18 Views Asked by At

I have been learning the calculus behind neural networks and have attempted to implement it using the MNIST database. However, I am encountering challenges with fluctuating cost values, even after experimenting with various learning rates. In an attempt to debug, I inserted print statements to check if changes were occurring with the weights matrix and if different results are being obtained, and indeed, they were. I initially initialized the weights normally and did not normalize the image values. Subsequently, I normalized them and initialized the weights using the Xavier/Glorot initialization. The cost function employed here is the Mean Squared Error. Despite these adjustments, I find myself stuck and seeking guidance.

import numpy as np

class Layer:
    def __init__(self, m, n, activation):
        self.input = m
        self.weights = np.random.rand(m.shape[1], n) * np.sqrt(2 / (m.shape[1] + n))
        self.bias = np.zeros((1, n))
        self.activation = activation.lower()
        self.res = self.getValues()

    def apply_activation(self, values):
        if self.activation == 'relu':
            return np.maximum(0, values)
        elif self.activation == 'sigmoid':
            return 1 / (1 + np.exp(-values))
        elif self.activation == 'softmax':
            exp_values = np.exp(values - np.max(values, axis=-1, keepdims=True))
            return exp_values / np.sum(exp_values, axis=-1, keepdims=True)
        else:
            return values

    def getValues(self):
        vals = np.dot(self.input, self.weights)
        neuron_vals = vals + self.bias
        return self.apply_activation(np.array(neuron_vals))

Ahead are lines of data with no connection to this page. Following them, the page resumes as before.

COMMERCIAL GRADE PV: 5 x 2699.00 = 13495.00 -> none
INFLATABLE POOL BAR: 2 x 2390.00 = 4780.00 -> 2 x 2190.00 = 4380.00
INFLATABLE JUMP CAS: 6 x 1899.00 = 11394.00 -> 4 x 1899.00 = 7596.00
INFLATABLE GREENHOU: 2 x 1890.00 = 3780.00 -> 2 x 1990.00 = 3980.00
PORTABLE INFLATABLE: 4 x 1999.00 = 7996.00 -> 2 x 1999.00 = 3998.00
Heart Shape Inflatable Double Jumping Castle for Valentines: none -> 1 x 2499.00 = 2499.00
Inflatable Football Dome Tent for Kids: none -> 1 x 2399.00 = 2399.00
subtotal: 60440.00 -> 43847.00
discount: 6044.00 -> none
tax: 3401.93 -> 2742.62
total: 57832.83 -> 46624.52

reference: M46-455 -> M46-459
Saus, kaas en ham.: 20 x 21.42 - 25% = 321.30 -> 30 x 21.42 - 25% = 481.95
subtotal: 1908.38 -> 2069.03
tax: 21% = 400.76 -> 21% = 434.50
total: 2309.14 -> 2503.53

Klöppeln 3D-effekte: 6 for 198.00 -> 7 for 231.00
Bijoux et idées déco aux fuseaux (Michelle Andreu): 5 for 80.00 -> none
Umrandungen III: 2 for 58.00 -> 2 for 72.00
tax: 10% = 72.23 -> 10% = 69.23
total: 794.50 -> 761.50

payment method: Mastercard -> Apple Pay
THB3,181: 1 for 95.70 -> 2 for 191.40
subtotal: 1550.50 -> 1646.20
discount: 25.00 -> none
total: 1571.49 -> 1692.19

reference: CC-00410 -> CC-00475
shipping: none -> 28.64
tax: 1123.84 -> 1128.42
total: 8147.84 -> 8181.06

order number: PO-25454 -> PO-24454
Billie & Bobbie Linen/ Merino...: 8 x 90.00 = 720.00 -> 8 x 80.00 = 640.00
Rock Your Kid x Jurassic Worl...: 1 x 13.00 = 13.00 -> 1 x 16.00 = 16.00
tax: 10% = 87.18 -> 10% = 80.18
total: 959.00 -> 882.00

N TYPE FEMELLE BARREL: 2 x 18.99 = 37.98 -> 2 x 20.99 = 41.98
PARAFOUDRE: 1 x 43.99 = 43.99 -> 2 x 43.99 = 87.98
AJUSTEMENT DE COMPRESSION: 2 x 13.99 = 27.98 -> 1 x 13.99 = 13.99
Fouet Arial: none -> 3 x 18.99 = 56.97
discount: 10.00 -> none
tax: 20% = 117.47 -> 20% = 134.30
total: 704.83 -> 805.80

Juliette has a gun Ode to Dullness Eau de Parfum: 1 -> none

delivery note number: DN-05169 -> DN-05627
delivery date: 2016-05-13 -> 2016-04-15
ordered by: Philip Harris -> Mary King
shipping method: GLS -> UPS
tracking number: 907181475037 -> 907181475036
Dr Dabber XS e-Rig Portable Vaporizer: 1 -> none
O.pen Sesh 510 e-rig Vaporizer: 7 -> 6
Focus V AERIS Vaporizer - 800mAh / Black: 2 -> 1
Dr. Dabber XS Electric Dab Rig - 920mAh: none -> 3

    def update(self, learningRate, n_vals, grad):
        self.weights -= learningRate * np.dot(n_vals.T, grad)
        self.bias -= learningRate * grad

The above code snippet initializes the layers

class Model:
    def __init__(self, learningRate=0.01):
        self.epoch = 0
        self.al = learningRate
        self.inpLay = None
        self.hidLay_1 = None
        self.hidLay_2 = None
        self.outLay = None
        self.initiateLayers()

    @staticmethod
    def flat(img):
        img = np.array(img) / 255
        return np.matrix(np.concatenate(img).flatten())

    @staticmethod
    def softmax_derivative(z):
        s = z.reshape(-1, z.shape[-1])
        exp_values = np.exp(s - np.max(s, axis=-1, keepdims=True))
        softmax_output = exp_values / np.sum(exp_values, axis=-1, keepdims=True)

        jacobian_matrix = np.diagflat(softmax_output) - np.einsum('ij,ik->ijk', softmax_output, softmax_output)

        return np.sum(jacobian_matrix, axis=-1)

    def initiateLayers(self):
        img = x_train[self.epoch]
        self.inpLay = self.flat(img)
        self.hidLay_1 = Layer(self.inpLay, 16, "Sigmoid")
        self.hidLay_2 = Layer(self.hidLay_1.res, 16, "Sigmoid")
        self.outLay = Layer(self.hidLay_2.res, 10, "SoftMax")
        self.epoch += 1

    def costFunc(self, output, label):
        cost = np.sum(np.square((output - label)))
        J_wb = cost / 2
        return J_wb

    def gd_OH(self, n_vals, label):
        softmax_del = self.softmax_derivative(n_vals)
        return np.multiply((n_vals - label), softmax_del)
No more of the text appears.